I have a function that itself needs two arguments and forwards the rest to another function. I'm using the fastcall convention. I have tried this:
forward:
push r14 # r14 and r13 will stored arguments used by the function itself
push r13
mov r13, rcx
mov r14, rdx
mov rcx, r8
mov rdx, r9
mov r8, [rsp + 40 + 16] # 32 bytes of shadow space + 8 bytes of return address + 16 bytes because of registers pushed onto the stack
mov r9, [rsp + 48 + 16]
# ... some operations on arguments passed to this function
# Add to rsp, therefore making arguments that are supposed to be forwarded and were passed on the stack, accessible at the expected offset
add rsp, 40 # 16 - preserved registers,
# 8 - the current return address,
# 8 - return address pushed by call instruction,
# 8 - account for the stack frame of the called function? (I don't quite understand this one)
call foo
sub rsp, 40
pop r13
pop r14
ret
This works(kind of), but because I increased the stack pointer the registers that I wanted to preserve and also the return address to the forward function could be overridden(at least I think so), so this is not an acceptable solution. I'm kind of new to assembly, so maybe the approach I took is invalid, also I don't know if I understand all of this stuff correctly, so feel free to correct me if I'm wrong. Is there any other way to "move" the arguments pushed on the stack, to an offset that's expected by the callee?(Or a fix that, will not cause an access violation). One thing to note is that I can not use a stack frame.

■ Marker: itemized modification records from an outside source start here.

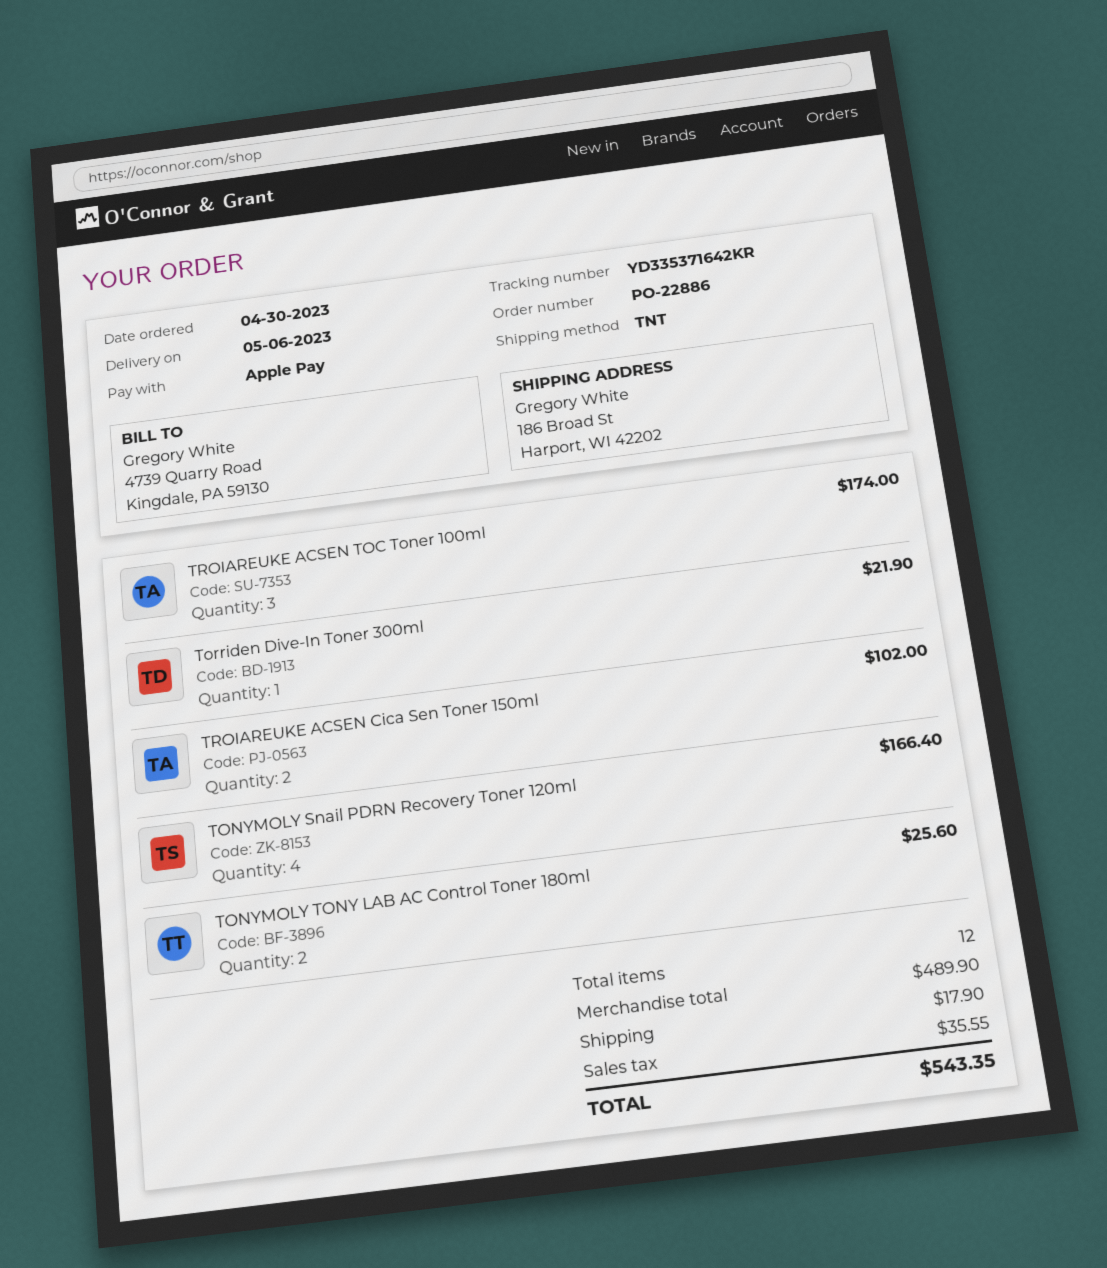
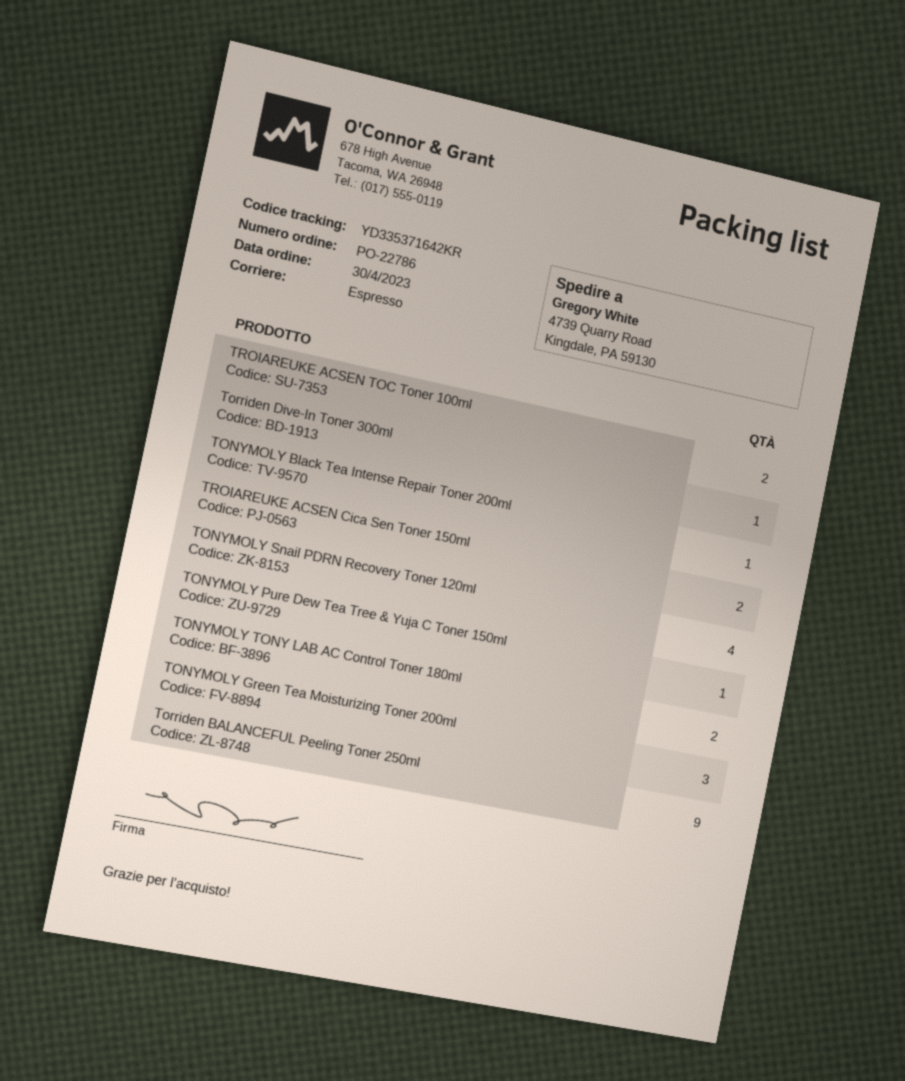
order number: PO-22886 -> PO-22786
shipping method: TNT -> express
ship to: 186 Broad St, Harport, WI 42202 -> 4739 Quarry Road, Kingdale, PA 59130
TROIAREUKE ACSEN TOC Toner 100ml: 3 -> 2
TONYMOLY Black Tea Intense Repair Toner 200ml: none -> 1
TONYMOLY Pure Dew Tea Tree & Yuja C Toner 150ml: none -> 1
TONYMOLY Green Tea Moisturizing Toner 200ml: none -> 3
Torriden BALANCEFUL Peeling Toner 250ml: none -> 9

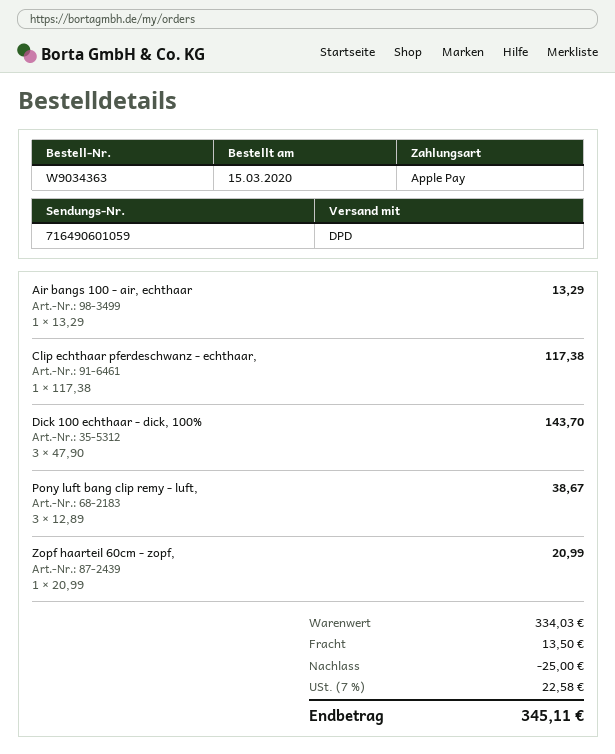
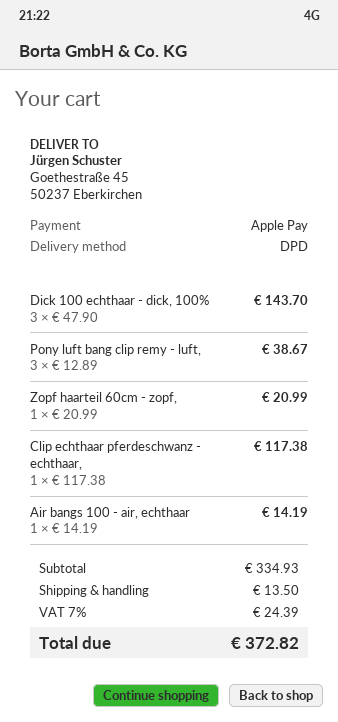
Air bangs 100 - air, echthaar: 1 x 13.29 = 13.29 -> 1 x 14.19 = 14.19
subtotal: 334.03 -> 334.93
discount: 25.00 -> none
tax: 7% = 22.58 -> 7% = 24.39
total: 345.11 -> 372.82

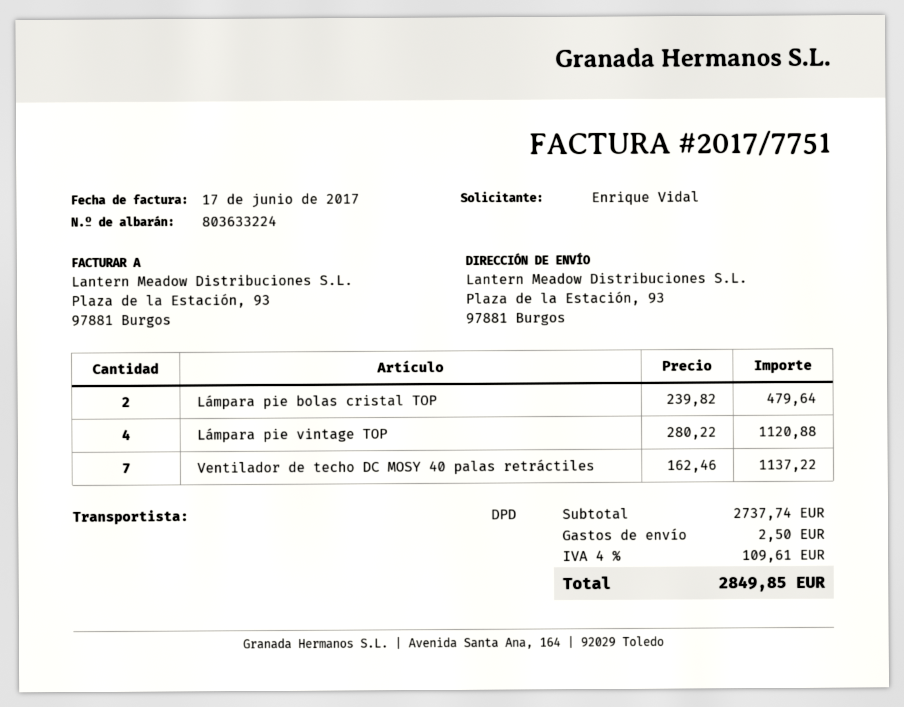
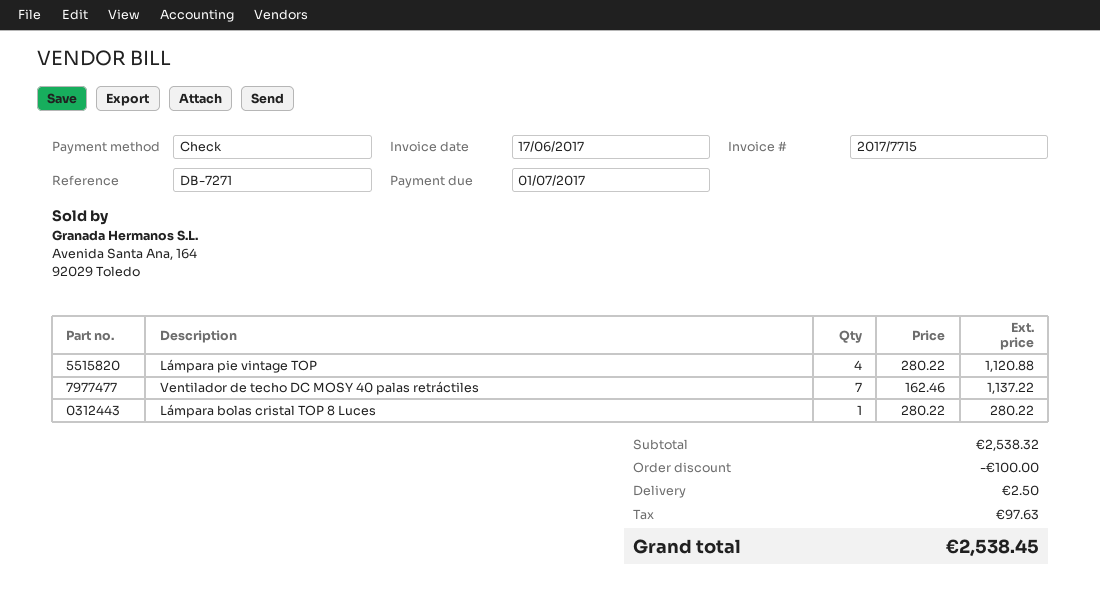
invoice number: 2017/7751 -> 2017/7715
Lámpara pie bolas cristal TOP: 2 x 239.82 = 479.64 -> none
Lámpara bolas cristal TOP 8 Luces: none -> 1 x 280.22 = 280.22
subtotal: 2737.74 -> 2538.32
discount: none -> 100.00
tax: 109.61 -> 97.63
total: 2849.85 -> 2538.45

Do you have to use a variadic function? Could you have the caller pass a pointer to a variable-length union
, or a byte buffer that the callee can decode however it wants? Or maybe a va_list
like vprintf
takes.
Is your caller also written in assembly? If so, it could pass the extra 2 args in two different registers, like RAX and R10, leaving everything else ready for a jmp foo
tailcall to the other function.
add rsp, 40
is fatally flawed. You just pointed RSP above the data you just pushed, and above your own return address. Then you did call foo
which uses an unbounded amount of stack space below RSP, overwriting all of that stuff which you're later going to try to pop
.
incoming RSP+40: first incoming stack arg
incoming RSP+32: top qword of shadow space (for your function, allocated by your caller)
incoming RSP+24: shadow_space[2] <--- RSP pointer here after add rsp, 40
incoming RSP+16: shadow_space[1] <--- call foo writes its return address here
incoming RSP+8: low qword of shadow space
incoming RSP+0: your return address
incoming RSP-8: saved r14
incoming RSP-16: saved r13 <--- RSP points here after push/push
After add rsp, 40
, call foo
pushes a return address into stack space you own (your shadow space). And yes, 32 bytes above that is the 3rd stack arg, 1st after shifting args by 2.
But the function only has 1 qword (8 bytes) of usable stack space (other than the return address) before it starts overwriting the stuff you're planning to pop later, including your own return address.
This could almost work if your callee is also written in assembly and either doesn't use more than 1 push
worth of stack space, or if it starts with sub rsp, 40
to realign the stack and move it below the stuff it needs to not overwrite.
But if that's the case, callee written in asm, you can just use a custom calling convention where it knows where to look for args. Or even pass it a pointer to the start of stack args, e.g. in RAX or R10 or something.
I said "almost work" because Windows x64 doesn't have a red-zone: you have to assume anything below RSP gets wiped out asynchronously by an SEH exception, or a debugger evaluating an expression like print foo(123)
that runs code in your process using the current stack. See Is it valid to write below ESP? (No, apparently not ever, you can't just not install any exception handlers like you could in Linux with signal handlers. And that answer should AFAIK apply to x64 processes as well.)
It would work to copy all your stack args 16 bytes lower on the stack (and shuffle registers like you're doing) before a jmp foo
tailcall. But it's not ok to memmove data in the parent function's stack frame, so you'd need to know how many bytes of args to copy.
Windows x64 has the interesting property that every arg takes exactly one 8-byte stack slot (wider args are passed by pointer). But you still have no way to know how many args you received (unless one of those first 2 args tells you). At least this lets you just pass an arg count instead of an arg size in bytes.
You aren't handling XMM args, but you don't need to because Windows x64 requires variadic XMM args to be duplicated to the corresponding integer registers. And in practice variadic functions just dump the integer args into shadow space to form an array of args on the stack, not using the XMM args. So it's fine if they don't match. (x86-64 System V is much harder: the first 8 FP args go in XMM regs, even if they're not one of the first 8 args overall. Nice for non-variadic functions, though.)
For the memmove
, a loop of 16-byte movaps
load/store instructions is probably your best bet. Or rep movsq
could work with RSI and RDI offset by 16. The output area overlaps the input area, but with RDI at a lower address than RSI (and DF=0 so going upwards), the result is the same as copying a qword at a time. So hopefully fast-strings microcode can still work to copy 32 bytes at a time (after the significant startup overhead, though.) rep movsb
would also work and also be fast on CPUs with the ERMSB feature, although I worry that the near overlap could make microcode choose 1-at-a-time on some CPU in which case rep movsq
would be 8x faster.
Semi-related: How to set function arguments in assembly during runtime in a 64bit application on Windows? - preparing a flat buffer of args at run-time and using that for Windows x64.